**Activity**. The answer should consist of the full listing below, repeated exactly and free of pictures.

Start of Data supplied

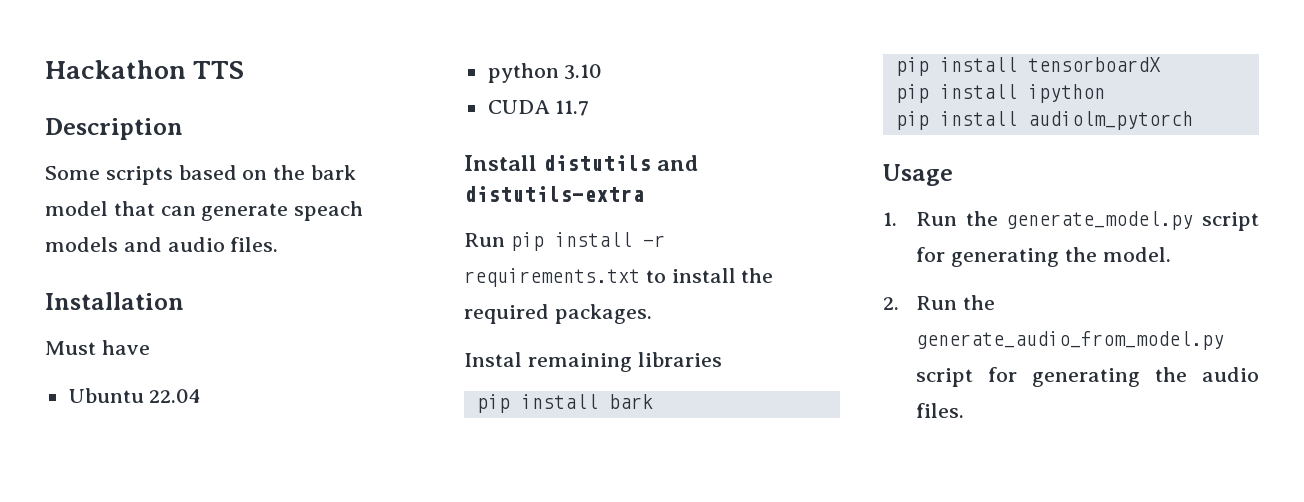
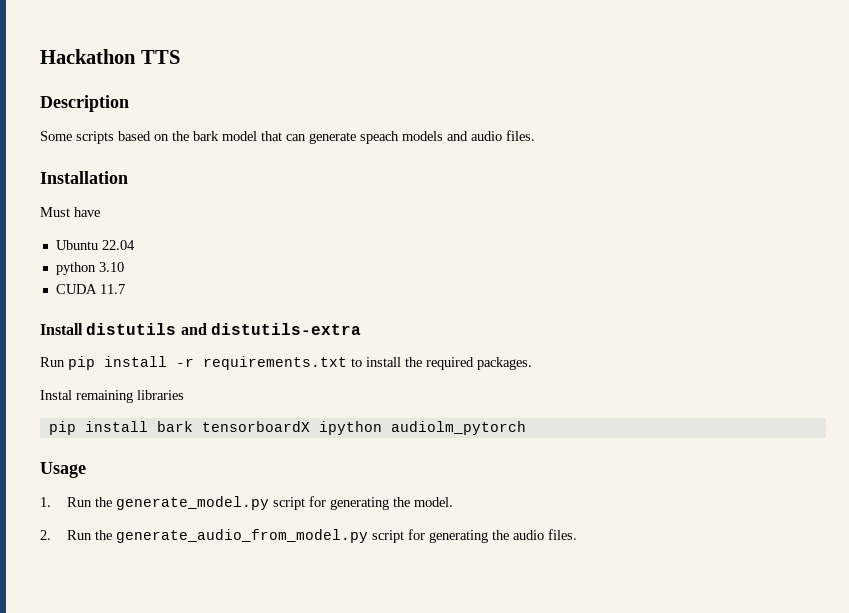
- pip install bark
- pip install tensorboardX
- pip install ipython
- pip install audiolm_pytorch
+ pip install bark tensorboardX ipython audiolm_pytorch

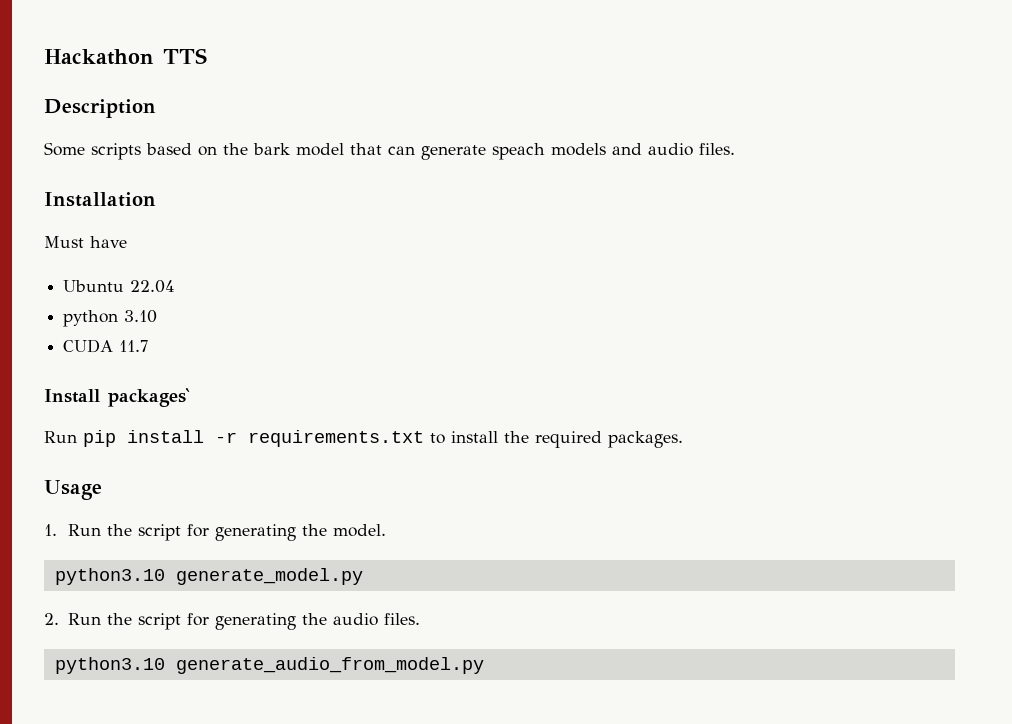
- Install distutils and distutils-extra
+ Install packages`
- Instal remaining libraries
- pip install bark tensorboardX ipython audiolm_pytorch
- 1. Run the generate_model.py script for generating the model.
+ 1. Run the script for generating the model.
+ python3.10 generate_model.py
- 2. Run the generate_audio_from_model.py script for generating the audio files.
+ 2. Run the script for generating the audio files.
+ python3.10 generate_audio_from_model.py

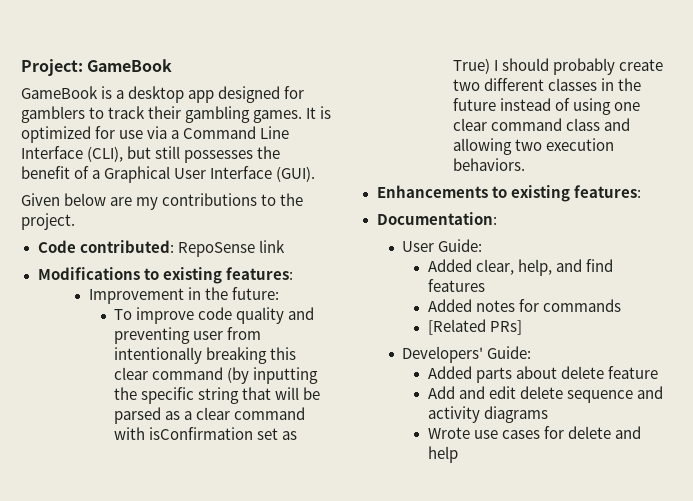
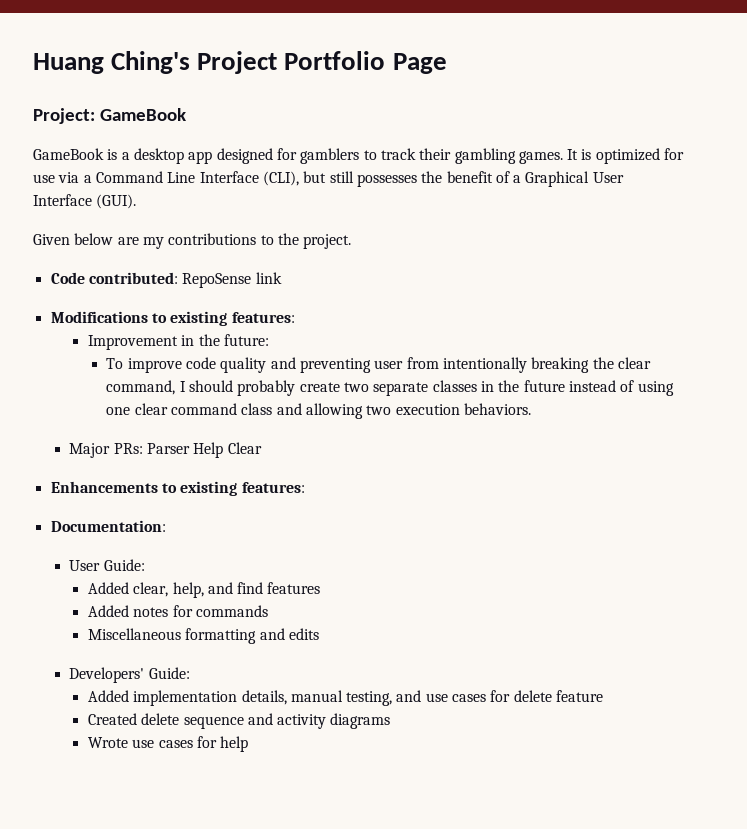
+ Huang Ching's Project Portfolio Page
- To improve code quality and preventing user from intentionally breaking this clear command (by inputting the specific string that will be parsed as a clear command with isConfirmation set as True) I should probably create two different classes in the future instead of using one clear command class and allowing two execution behaviors.
+ To improve code quality and preventing user from intentionally breaking the clear command, I should probably create two separate classes in the future instead of using one clear command class and allowing two execution behaviors.
+ Major PRs: Parser Help Clear
- [Related PRs]
+ Miscellaneous formatting and edits
- Added parts about delete feature
+ Added implementation details, manual testing, and use cases for delete feature
- Add and edit delete sequence and activity diagrams
+ Created delete sequence and activity diagrams
- Wrote use cases for delete and help
+ Wrote use cases for help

End of Data supplied

**Finished task**.
- pip install bark
- pip install tensorboardX
- pip install ipython
- pip install audiolm_pytorch
+ pip install bark tensorboardX ipython audiolm_pytorch

- Install distutils and distutils-extra
+ Install packages`
- Instal remaining libraries
- pip install bark tensorboardX ipython audiolm_pytorch
- 1. Run the generate_model.py script for generating the model.
+ 1. Run the script for generating the model.
+ python3.10 generate_model.py
- 2. Run the generate_audio_from_model.py script for generating the audio files.
+ 2. Run the script for generating the audio files.
+ python3.10 generate_audio_from_model.py

+ Huang Ching's Project Portfolio Page
- To improve code quality and preventing user from intentionally breaking this clear command (by inputting the specific string that will be parsed as a clear command with isConfirmation set as True) I should probably create two different classes in the future instead of using one clear command class and allowing two execution behaviors.
+ To improve code quality and preventing user from intentionally breaking the clear command, I should probably create two separate classes in the future instead of using one clear command class and allowing two execution behaviors.
+ Major PRs: Parser Help Clear
- [Related PRs]
+ Miscellaneous formatting and edits
- Added parts about delete feature
+ Added implementation details, manual testing, and use cases for delete feature
- Add and edit delete sequence and activity diagrams
+ Created delete sequence and activity diagrams
- Wrote use cases for delete and help
+ Wrote use cases for help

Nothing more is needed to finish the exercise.